DatabricksPS and Azure AD Authentication

Avaiilable via PowerShell Gallery: DatabricksPS

Databricks recently announced that it is now also supporting Azure Active Directory Authentication for the REST API which is now in public preview. This may not sound super exciting but is actually a very important feature when it comes to Continuous Integration/Continuous Delivery pipelines in Azure DevOps or any other CI/CD tool. Previously, whenever you wanted to deploy content to a new Databricks workspace, you first needed to manually create a user-bound API access token. As you can imagine, manual steps are also bad for otherwise automated processes like a CI/CD pipeline. With Databricks REST API finally supporting Azure Active Directory Authentication of regular users and service principals, this last manual step is finally also gone!

As I had this issue at many of my customers where we had already fully automated the deployment of our data platform based on Azure and Databricks, I also wanted to use this new feature there. The deployment of regular Databricks objects (clusters, notebooks, jobs, …) was already implemented in the CI/CD pipeline using my PowerShell module DatabricksPS and of course I did not want to rewrite any of those steps. So, I simply extend the module’s authentication methods to also support Azure Active Directory Authentication. The only thing that actually changed was the call to Set-DatabricksEnvironment which now supports additional parameter sets and parameters:

The first thing you will realize is that it is now necessary to specify the Databricks Workspace explicitly either using SubscriptionID/ResourceGroupName/WorkspaceName to uniquely identify the Databricks workspace within Azure or using the OrganizationID that you see displayed in the URL of your Databricks Workspace. For the actual authentication the parameters -ClientID, -TenantID, -Credential and the switch -ServicePrincipal are used.
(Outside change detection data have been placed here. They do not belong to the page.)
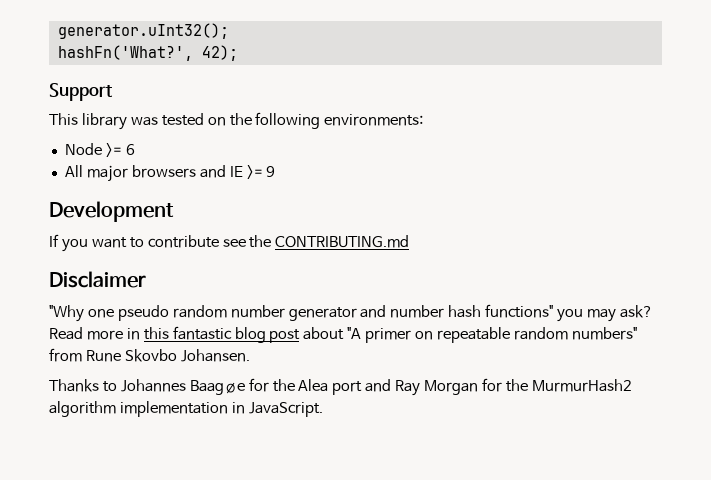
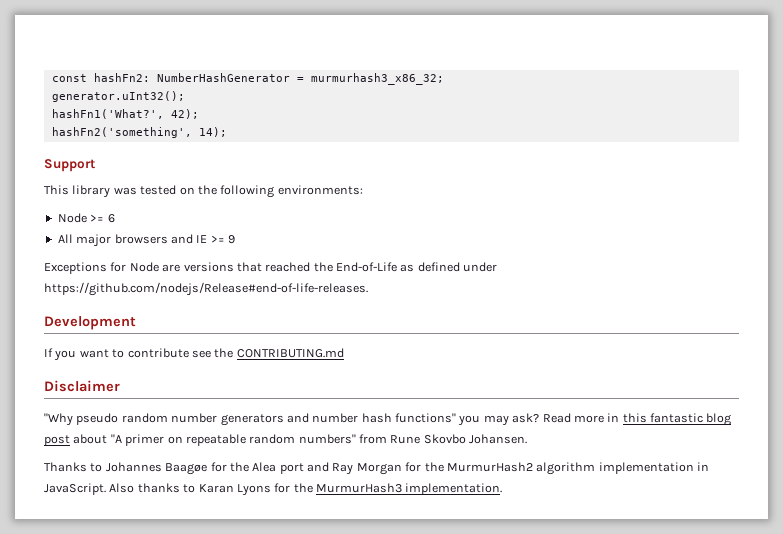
+ const hashFn2: NumberHashGenerator = murmurhash3_x86_32;
- hashFn('What?', 42);
+ hashFn1('What?', 42);
+ hashFn2('something', 14);
+ Exceptions for Node are versions that reached the End-of-Life as defined under https://github.com/nodejs/Release#end-of-life-releases.
- "Why one pseudo random number generator and number hash functions" you may ask?
+ "Why pseudo random number generators and number hash functions" you may ask?
+ Also thanks to Karan Lyons for the MurmurHash3 implementation.

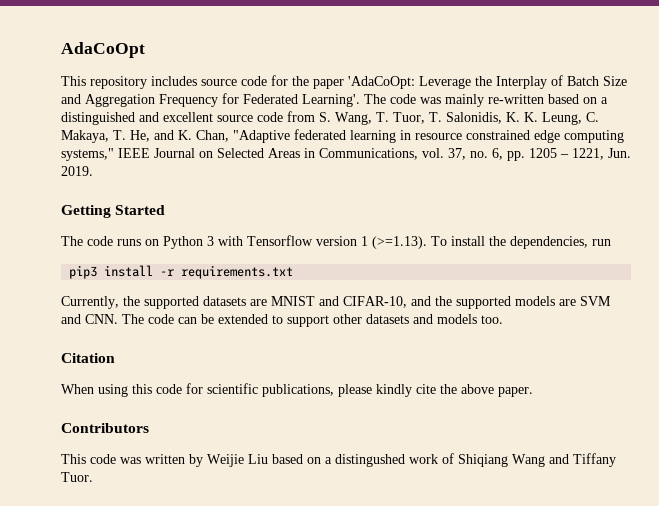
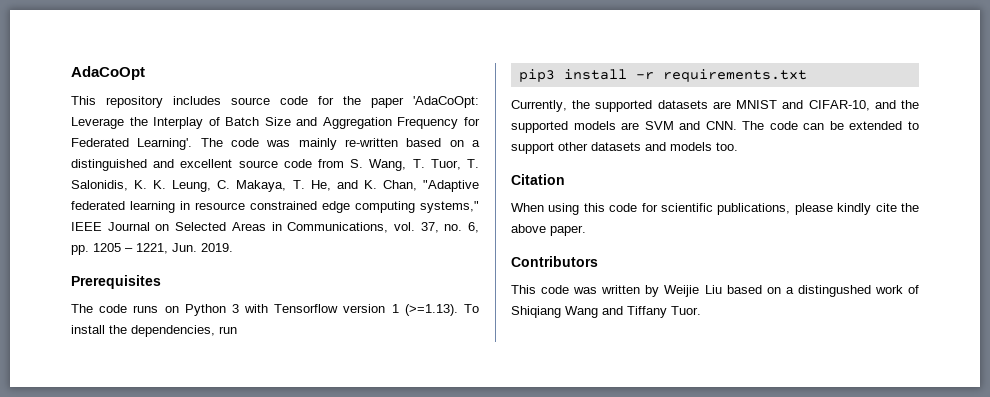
- Getting Started
+ Prerequisites

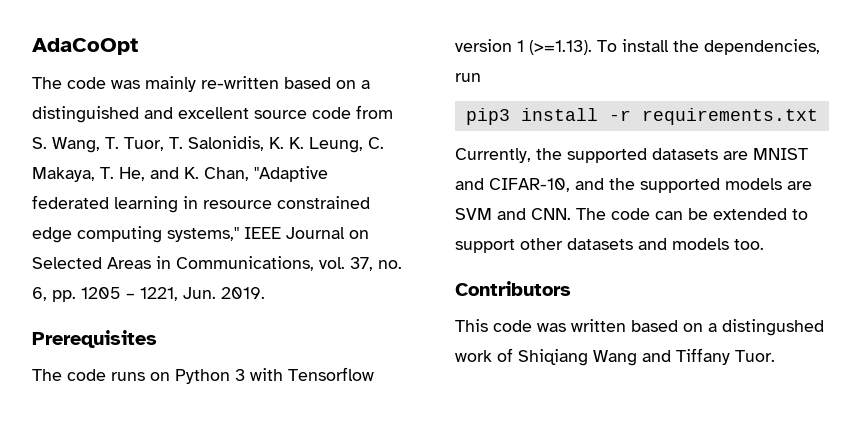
- This repository includes source code for the paper 'AdaCoOpt: Leverage the Interplay of Batch Size and Aggregation Frequency for Federated Learning'.
- Citation
- When using this code for scientific publications, please kindly cite the above paper.
- This code was written by Weijie Liu based on a distingushed work of Shiqiang Wang and Tiffany Tuor.
+ This code was written based on a distingushed work of Shiqiang Wang and Tiffany Tuor.

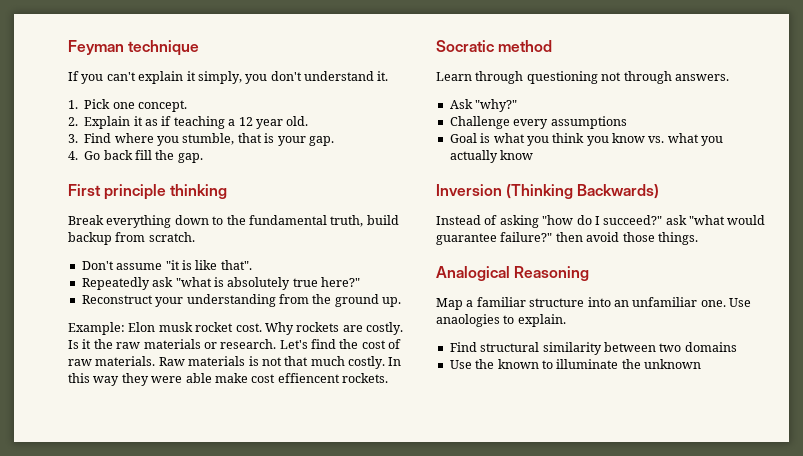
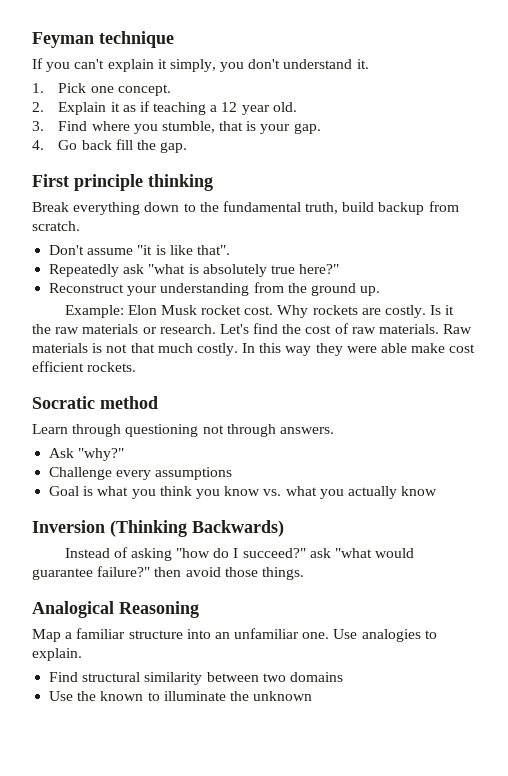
- Example: Elon musk rocket cost.
+ Example: Elon Musk rocket cost.
- In this way they were able make cost effiencent rockets.
+ In this way they were able make cost efficient rockets.
- Use anaologies to explain.
+ Use analogies to explain.

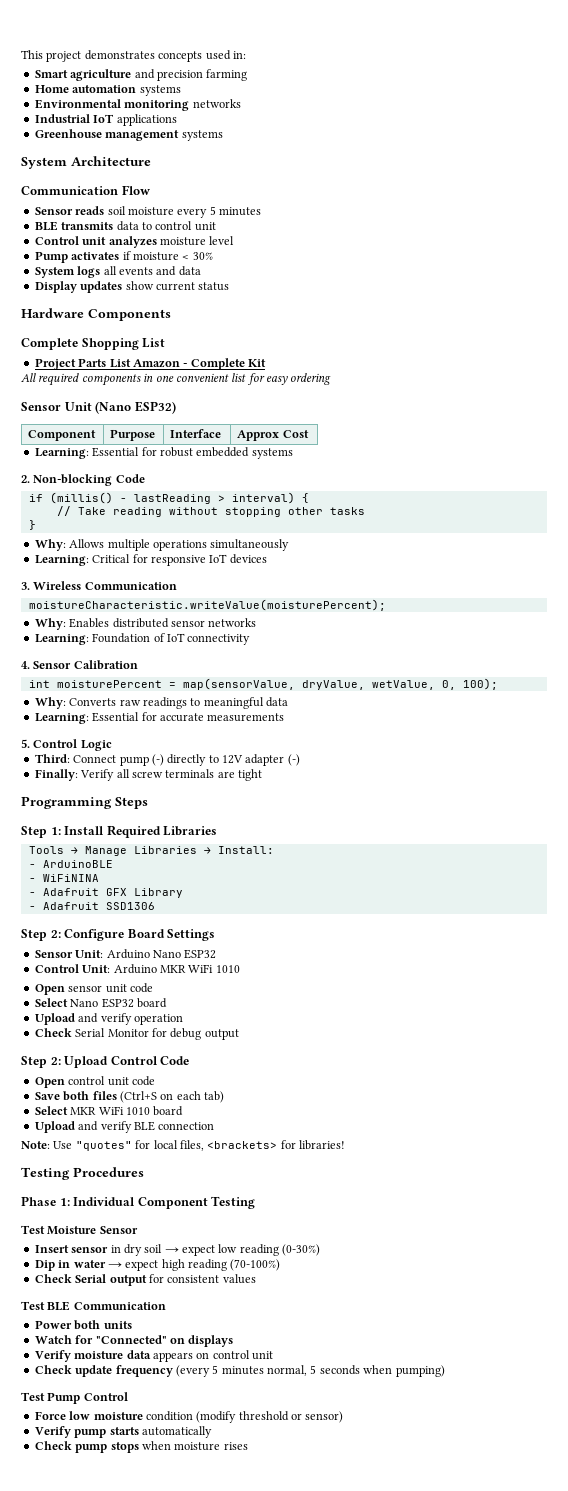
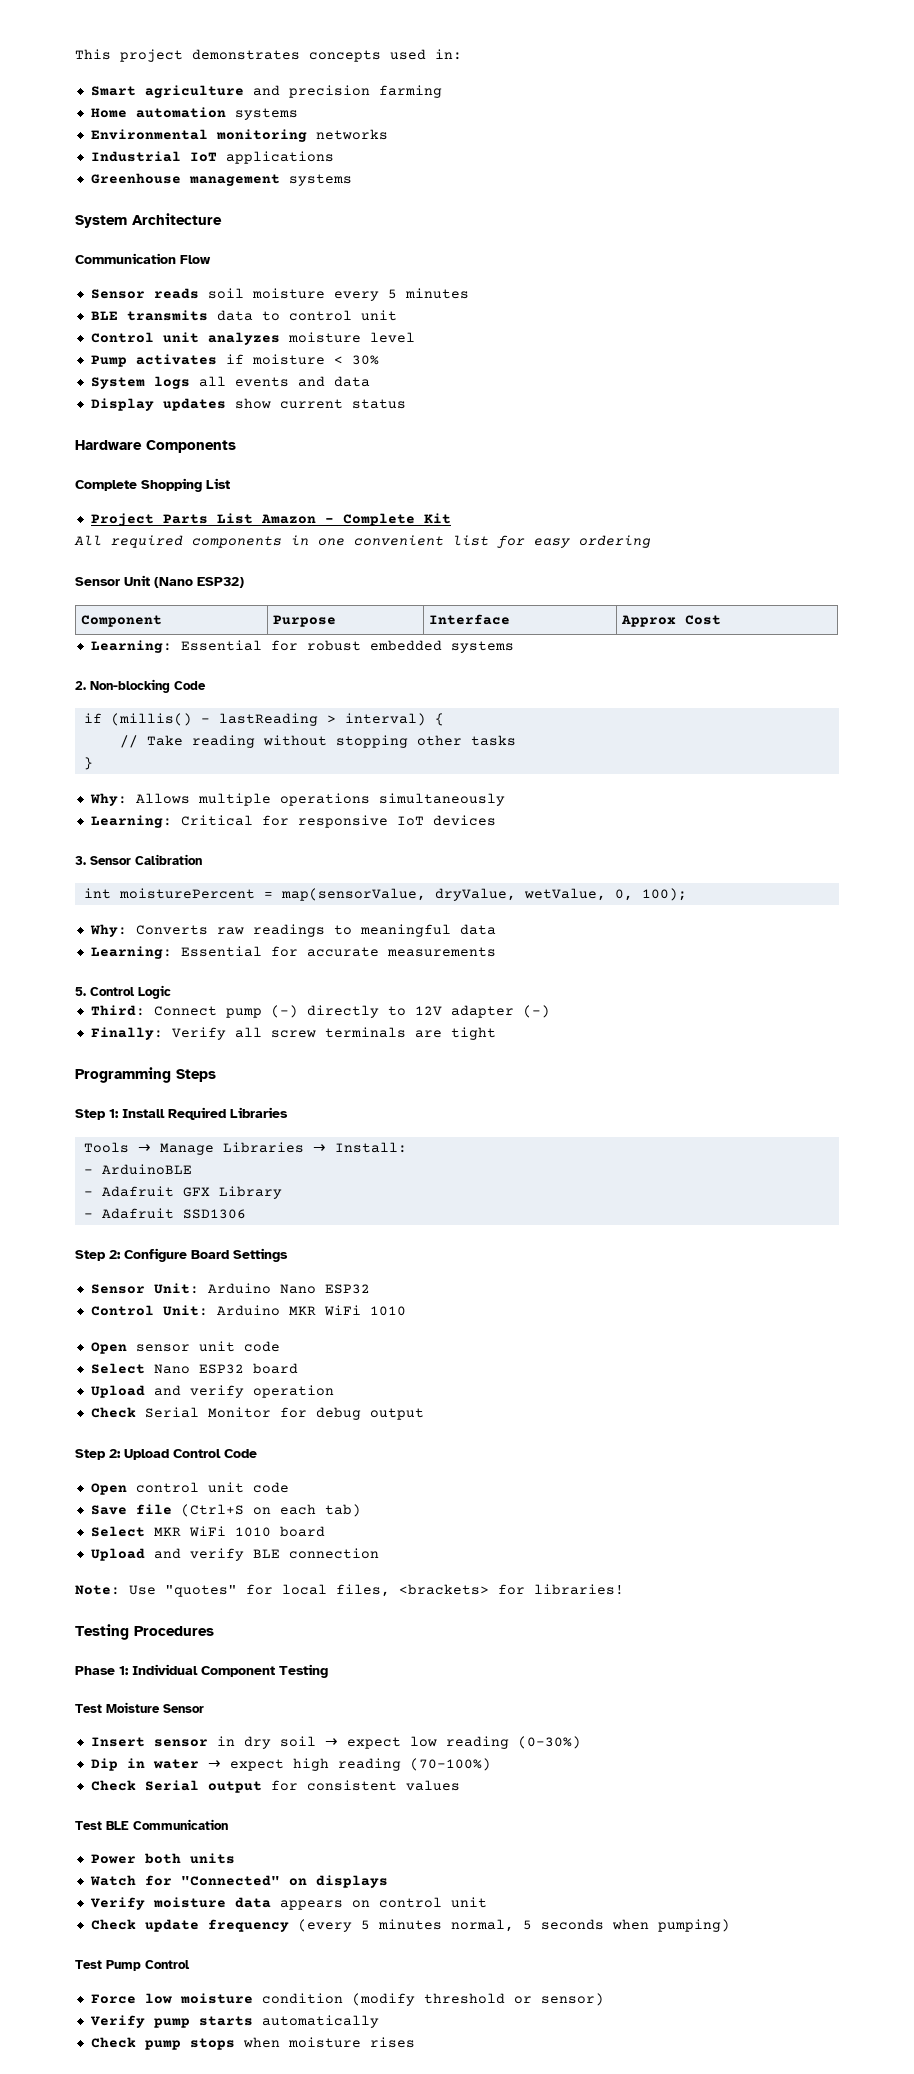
- 3. Wireless Communication
- moistureCharacteristic.writeValue(moisturePercent);
- Why: Enables distributed sensor networks
- Learning: Foundation of IoT connectivity
- 4. Sensor Calibration
+ 3. Sensor Calibration
- - WiFiNINA
- Save both files (Ctrl+S on each tab)
+ Save file (Ctrl+S on each tab)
Regardless of whether you use regular username/password authentication with an AAD user or an AAD service principal, the first thing you need to do in both cases is to create an AAD Application as described in the official docs from Databricks:
Using Azure Active Directory Authentication Library
Using a service principal

Once you have ensured all prerequisites exist, you can use the samples below to authenticate with your AAD username/password with DatabricksPS:

$username = 'myuser@mydomain.com'
$password = 'Pass@word1!'
$securePassword = ConvertTo-SecureString $password -AsPlainText -Force
$credential = New-Object System.Management.Automation.PSCredential($username, $securePassword)

$apiUrl = "https://westeurope.azuredatabricks.net"
$tenantId = "15970f38-6789-6789-6789-6e44bf2f5d11"
$clientId = "d73905f5-aaaa-bbbb-cccc-ecff76ba959c"
$subscriptionId = "69389949-1234-1234-1234-e499fac64209"
$resourceGroupName = "myResourceGroup"
$workspaceName = "myDatabricksWorkspace"

# Setup connection to Databricks using AAD Authentication
Set-DatabricksEnvironment -ApiRootUrl $apiUrl -Credential $credential 
  -ClientID $clientId -TenantID $tenantId 
  -SubscriptionID $subscriptionId -ResourceGroupName $resourceGroupName 
  -WorkspaceName $workspaceName

# Stop all existing clusters
Get-DatabricksCluster | Stop-DatabricksCluster

Here is another sample using a regular service principal authentication and the OrganizationID with DatabricksPS:

$clientId = '12345678-6789-6789-6789-6e44bf2f5d11' # = Application ID
$clientSecret = 'tN4Lrez.=5.Il]IAgRx6w6kJ@6C.ap7Y'
$secureClientSecret = ConvertTo-SecureString $clientSecret -AsPlainText -Force
$credential = New-Object System.Management.Automation.PSCredential($clientId, $secureClientSecret)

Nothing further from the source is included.